If you know several EMS professionals and were to talk to them about what they specifically carry in their EMS pants or EMS shirt, you would undoubtedly find some common essential tools they all carry in their EMS pants. And undoubtedly you would also learn of different tools that some find essential to have on their person when working with a patient, while others prefer those items be kept in their EMS bag. Additionally, you might learn that some EMS professionals use the same tool for different purposes. For example, some practitioners may use a knife only for removing the cap of saline bottles. Some don’t carry a knife or belt cutter because they will use the shears when something needs to be cut.
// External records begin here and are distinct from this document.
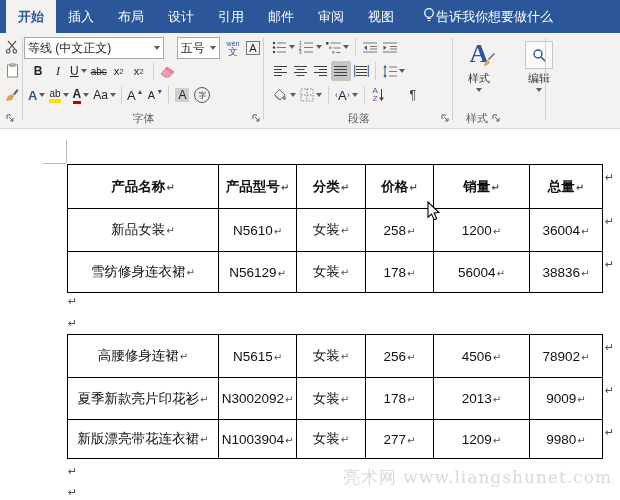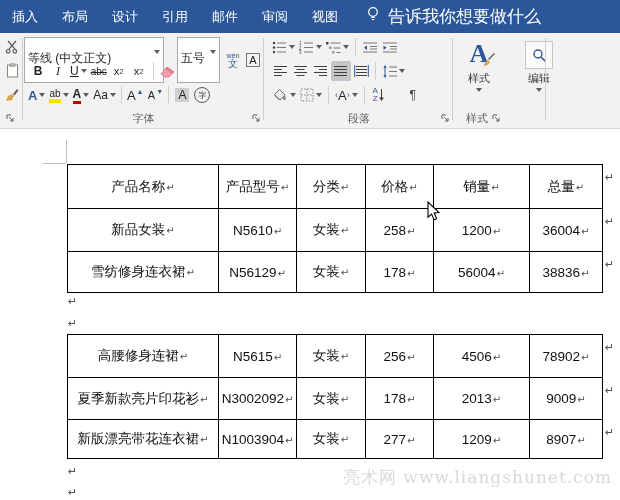--- a/index.html
+++ b/index.html
@@ -58,6 +58,7 @@
 <div class="app">
 
   <div class="tabbar">
+    <div class="tab active">开始</div>
     <div class="tab">插入</div>
     <div class="tab">布局</div>
     <div class="tab">设计</div>

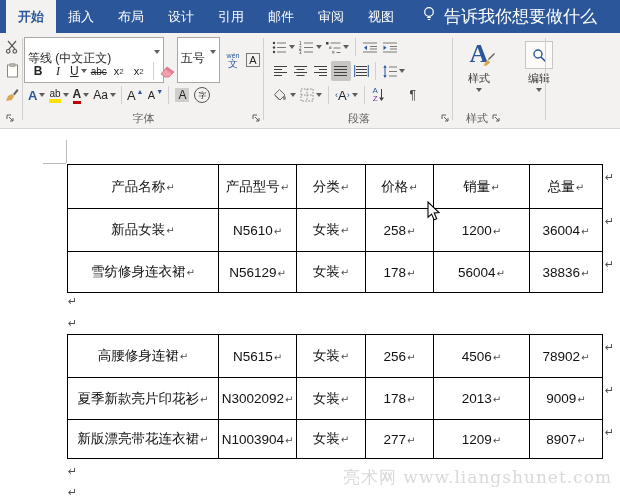--- a/index.html
+++ b/index.html
@@ -10,7 +10,7 @@
   .tabbar{position:absolute;left:0;top:0;width:620px;height:33px;background:#2b579a;display:flex;align-items:stretch}
   .tab{display:flex;align-items:center;padding:0 12px;font-size:13px;color:#fff;cursor:default;white-space:nowrap}
   .tab.active{background:#f3f2f1;color:#2b579a;font-weight:bold;margin-left:6px}
-  .tellme{display:flex;align-items:center;gap:8px;color:#fff;font-size:17px;margin-left:16px;white-space:nowrap}
+  .tellme{display:flex;align-items:center;gap:0;color:#fff;font-size:13px;margin-left:16px;white-space:nowrap}
 
   
   .ribbon{position:absolute;left:0;top:33px;width:620px;height:95px;background:#f3f2f1;border-bottom:1px solid #d8d6d4;font-size:11px;color:#3b3a39}

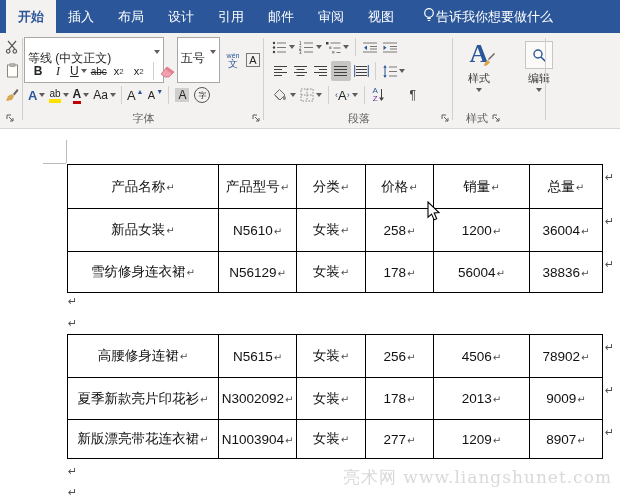--- a/index.html
+++ b/index.html
@@ -22,7 +22,7 @@
   .btn{display:inline-flex;align-items:center;justify-content:center;height:20px;min-width:16px;padding:0 2px;border-radius:2px}
   .btn.sel{background:#c8c6c4}
   .dd{width:0;height:0;border-left:3px solid transparent;border-right:3px solid transparent;border-top:4px solid #605e5c;margin-left:2px}
-  .combo{display:flex;align-items:flex-start;background:#fff;border:1px solid #aaa8a6;height:20px;padding:12px 3px;font-size:12px;color:#252423}
+  .combo{display:flex;align-items:center;background:#fff;border:1px solid #aaa8a6;height:20px;padding:0 3px;font-size:12px;color:#252423}
   .combo .dd{margin-left:auto}
   .glyph{font-size:12px;color:#252423}
   .u-red{border-bottom:3px solid #c00000}

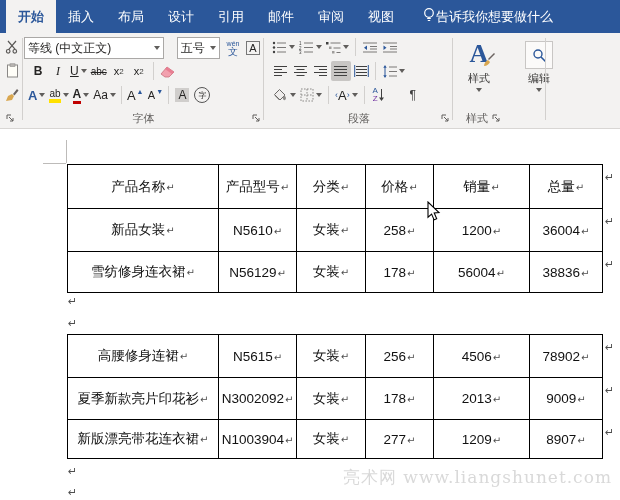--- a/index.html
+++ b/index.html
@@ -46,7 +46,7 @@
   .crop{position:absolute;background:#bdbbb9}
   table.wtbl{position:absolute;border-collapse:collapse;table-layout:fixed}
   table.wtbl td{border:1.5px solid #000;text-align:center;vertical-align:middle;font-size:13.5px;color:#111;padding:0;overflow:hidden;white-space:nowrap}
-  table.wtbl td.hd{font-weight:normal}
+  table.wtbl td.hd{font-weight:bold}
   .pmark{font-size:10px;color:#4f4f4f;margin-left:1px;font-family:"DejaVu Sans",sans-serif}
   .pabs{position:absolute;font-size:11px;color:#4f4f4f;font-family:"DejaVu Sans",sans-serif}
   .watermark{position:absolute;right:8px;top:337px;font-family:"DejaVu Serif","Liberation Serif",serif;font-size:17px;color:#d9d9d9;letter-spacing:1px;white-space:nowrap}

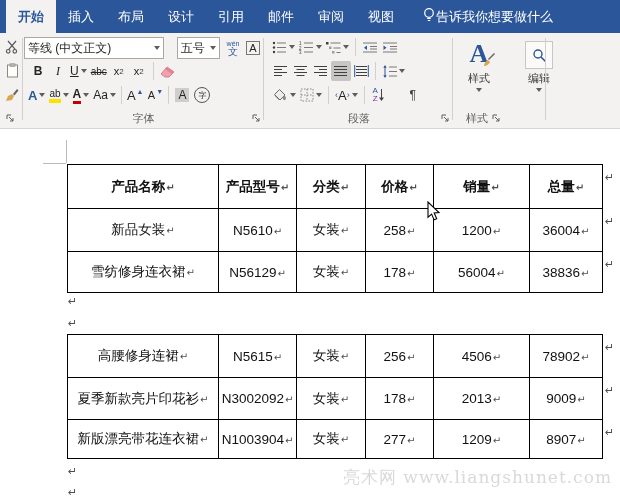--- a/index.html
+++ b/index.html
@@ -454,7 +454,7 @@
         <td><span>女装</span><span class="pmark">↵</span></td>
         <td><span>277</span><span class="pmark">↵</span></td>
         <td><span>1209</span><span class="pmark">↵</span></td>
-        <td><span>8907</span><span class="pmark">↵</span></td>
+        <td><span>9980</span><span class="pmark">↵</span></td>
       </tr>
     </tbody>
       </table>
These professionals will find a way to use the tools available to their advantage in getting the job done. I even know EMT’s that make sure their side pockets contain granola bars to fuel their on-the-go workstyle.

 

What makes EMS pants unique?

In order to carry this large number of essential tools for ready access, EMS pants must have multiple pockets and they must be properly positioned on the pants with access points that allow the Paramedic or EMT to instinctively and conveniently reach and secure them.

Good quality EMS pants must be made durable as they will be used frequently and put through vigorous and often unpredictable work settings. Some pants are constructed with ripstop materials to help prevent the transition of a small tear to a larger one. The pants may include a gusseted crotch and reinforced knees that help with both mobility and durability. Most pants are water resistant.

EMS pants are made of superior blend of polyester and cotton for added comfort, mobility and flexibility in movement, and extra breathability. Some pants may be treated with Teon fabric protector to help keep them clean and professional looking.

Because the EMS environment is one where blood borne pathogens can be present, EMS pants should be blood born pathogen resistant.

All of these requirements for a good pair of EMS pants means that they should be comfortable to wear, functional in housing of essential emergency tools and allowing for the mobility and flexibility in movement required for the required positions of EMS work, and durable to withstand the environmental elements and rigors of the Paramedic and EMT.